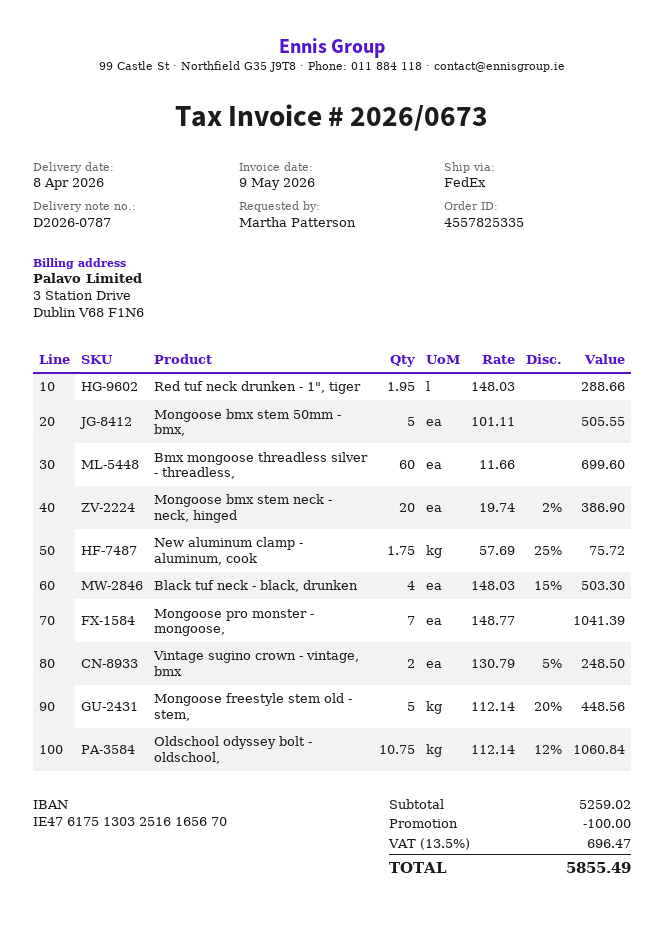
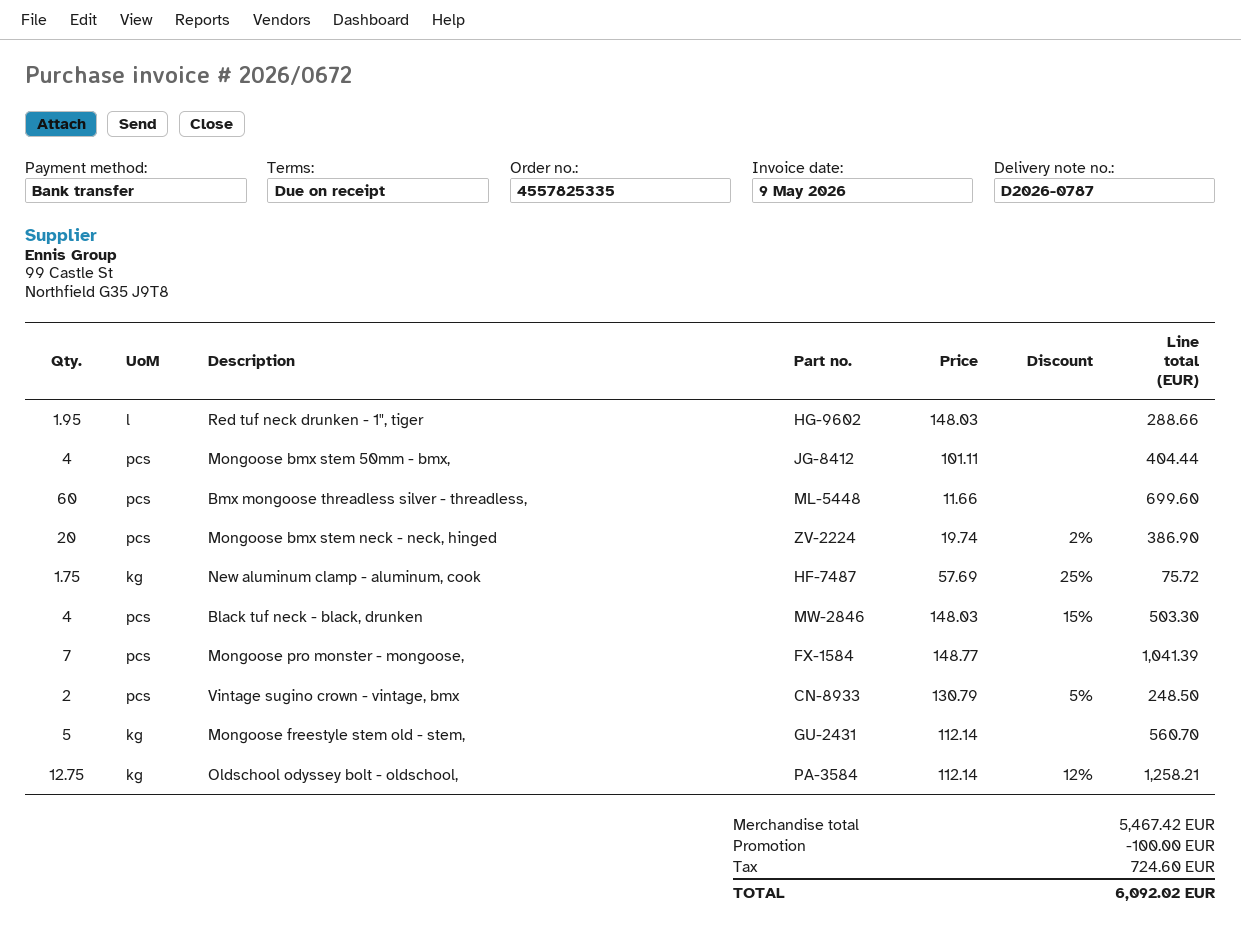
invoice number: 2026/0673 -> 2026/0672
Mongoose bmx stem 50mm - bmx,: 5 x 101.11 = 505.55 -> 4 x 101.11 = 404.44
Mongoose freestyle stem old - stem,: 5 x 112.14 - 20% = 448.56 -> 5 x 112.14 = 560.70
Oldschool odyssey bolt - oldschool,: 10.75 x 112.14 - 12% = 1060.84 -> 12.75 x 112.14 - 12% = 1258.21
subtotal: 5259.02 -> 5467.42
tax: 696.47 -> 724.60
total: 5855.49 -> 6092.02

◆ **About this exercise**:
All lines of the material that contain the string "stem" are to be copied.

◆ **Answer section**:
Mongoose bmx stem 50mm - bmx,: 5 x 101.11 = 505.55 -> 4 x 101.11 = 404.44
Mongoose freestyle stem old - stem,: 5 x 112.14 - 20% = 448.56 -> 5 x 112.14 = 560.70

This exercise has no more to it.